**TASK ITEM**
Restate the data below word for word, and let no image into your version.

**Front-end code edit data**

=-=-=-=-=

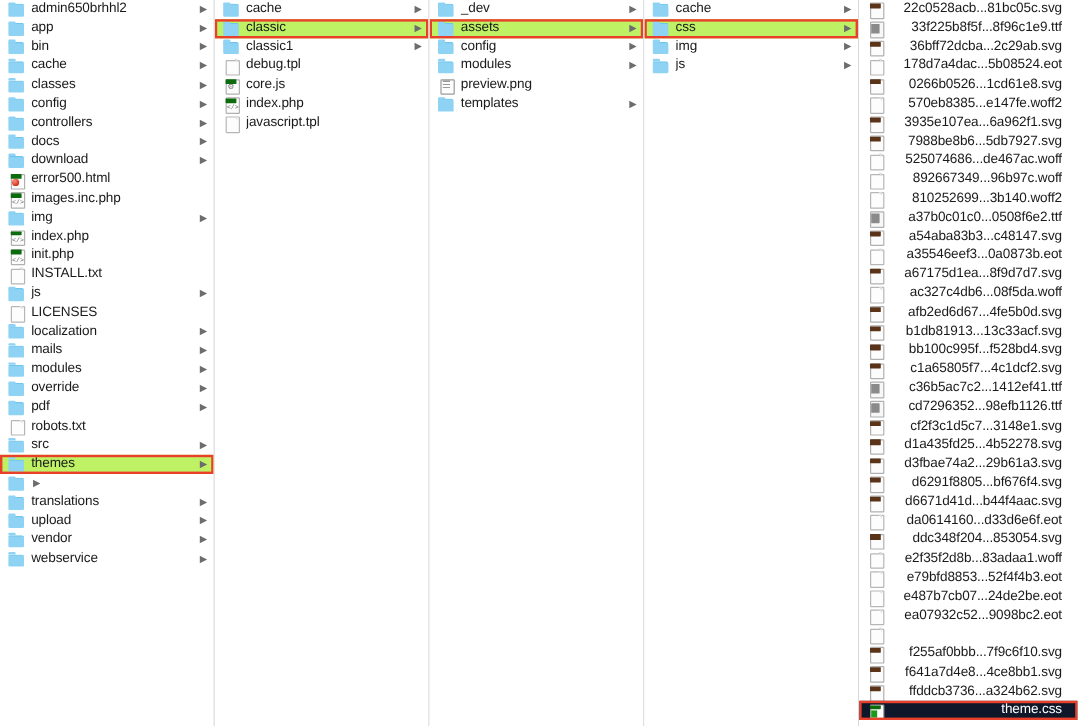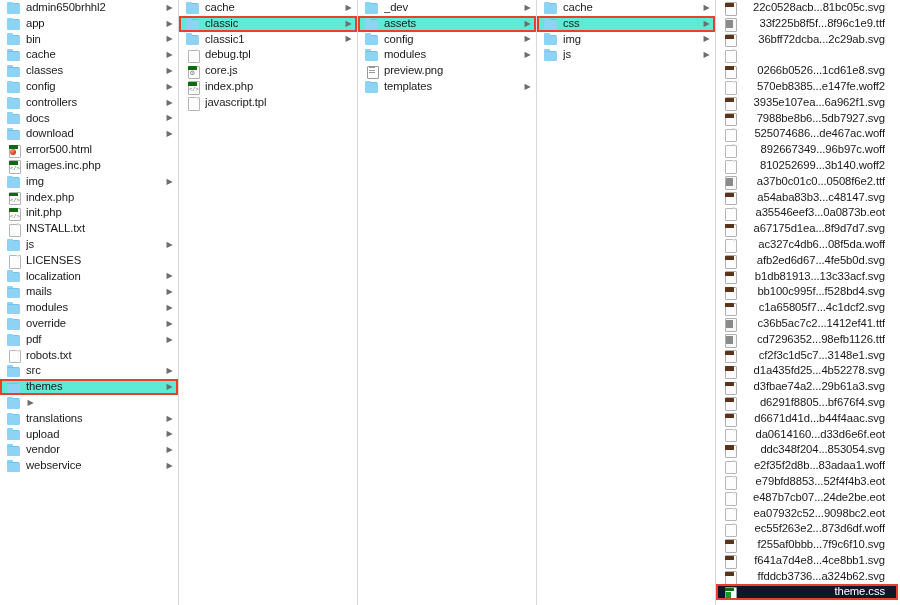--- a/index.html
+++ b/index.html
@@ -36,21 +36,21 @@
     align-items: center;
     padding-left: 7px;
     padding-right: 4px;
     font-size: 11.3px;
     color: #1a1a1a;
     white-space: nowrap;
     position: relative;
     line-height: 15.8px;
   }
   .row.selected {
-    background: #5eead4;
+    background: #bef264;
   }
   .row.selected-dark {
     background: #0f172a;
     color: #ffffff;
   }
   .row.outlined::after {
     content: "";
     position: absolute;
     left: 0px; top: 0px; right: 0px; bottom: 0px;
     border: 2px solid #e8402a;
@@ -524,20 +524,21 @@
           <span class="label">33f225b8f5f...8f96c1e9.ttf</span>
           <span class="arrow"></span>
         </div>
         <div class="row">
           <span class="icon ic-svg"></span>
           <span class="label">36bff72dcba...2c29ab.svg</span>
           <span class="arrow"></span>
         </div>
         <div class="row">
           <span class="icon ic-doc"></span>
+          <span class="label">178d7a4dac...5b08524.eot</span>
           <span class="arrow"></span>
         </div>
         <div class="row">
           <span class="icon ic-svg"></span>
           <span class="label">0266b0526...1cd61e8.svg</span>
           <span class="arrow"></span>
         </div>
         <div class="row">
           <span class="icon ic-doc"></span>
           <span class="label">570eb8385...e147fe.woff2</span>
@@ -673,21 +674,20 @@
           <span class="label">e487b7cb07...24de2be.eot</span>
           <span class="arrow"></span>
         </div>
         <div class="row">
           <span class="icon ic-doc"></span>
           <span class="label">ea07932c52...9098bc2.eot</span>
           <span class="arrow"></span>
         </div>
         <div class="row">
           <span class="icon ic-doc"></span>
-          <span class="label">ec55f263e2...873d6df.woff</span>
           <span class="arrow"></span>
         </div>
         <div class="row">
           <span class="icon ic-svg"></span>
           <span class="label">f255af0bbb...7f9c6f10.svg</span>
           <span class="arrow"></span>
         </div>
         <div class="row">
           <span class="icon ic-svg"></span>
           <span class="label">f641a7d4e8...4ce8bb1.svg</span>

=-=-=-=-=

**ANSWER FOR THIS EXERCISE**
--- a/index.html
+++ b/index.html
@@ -36,21 +36,21 @@
     align-items: center;
     padding-left: 7px;
     padding-right: 4px;
     font-size: 11.3px;
     color: #1a1a1a;
     white-space: nowrap;
     position: relative;
     line-height: 15.8px;
   }
   .row.selected {
-    background: #5eead4;
+    background: #bef264;
   }
   .row.selected-dark {
     background: #0f172a;
     color: #ffffff;
   }
   .row.outlined::after {
     content: "";
     position: absolute;
     left: 0px; top: 0px; right: 0px; bottom: 0px;
     border: 2px solid #e8402a;
@@ -524,20 +524,21 @@
           <span class="label">33f225b8f5f...8f96c1e9.ttf</span>
           <span class="arrow"></span>
         </div>
         <div class="row">
           <span class="icon ic-svg"></span>
           <span class="label">36bff72dcba...2c29ab.svg</span>
           <span class="arrow"></span>
         </div>
         <div class="row">
           <span class="icon ic-doc"></span>
+          <span class="label">178d7a4dac...5b08524.eot</span>
           <span class="arrow"></span>
         </div>
         <div class="row">
           <span class="icon ic-svg"></span>
           <span class="label">0266b0526...1cd61e8.svg</span>
           <span class="arrow"></span>
         </div>
         <div class="row">
           <span class="icon ic-doc"></span>
           <span class="label">570eb8385...e147fe.woff2</span>
@@ -673,21 +674,20 @@
           <span class="label">e487b7cb07...24de2be.eot</span>
           <span class="arrow"></span>
         </div>
         <div class="row">
           <span class="icon ic-doc"></span>
           <span class="label">ea07932c52...9098bc2.eot</span>
           <span class="arrow"></span>
         </div>
         <div class="row">
           <span class="icon ic-doc"></span>
-          <span class="label">ec55f263e2...873d6df.woff</span>
           <span class="arrow"></span>
         </div>
         <div class="row">
           <span class="icon ic-svg"></span>
           <span class="label">f255af0bbb...7f9c6f10.svg</span>
           <span class="arrow"></span>
         </div>
         <div class="row">
           <span class="icon ic-svg"></span>
           <span class="label">f641a7d4e8...4ce8bb1.svg</span>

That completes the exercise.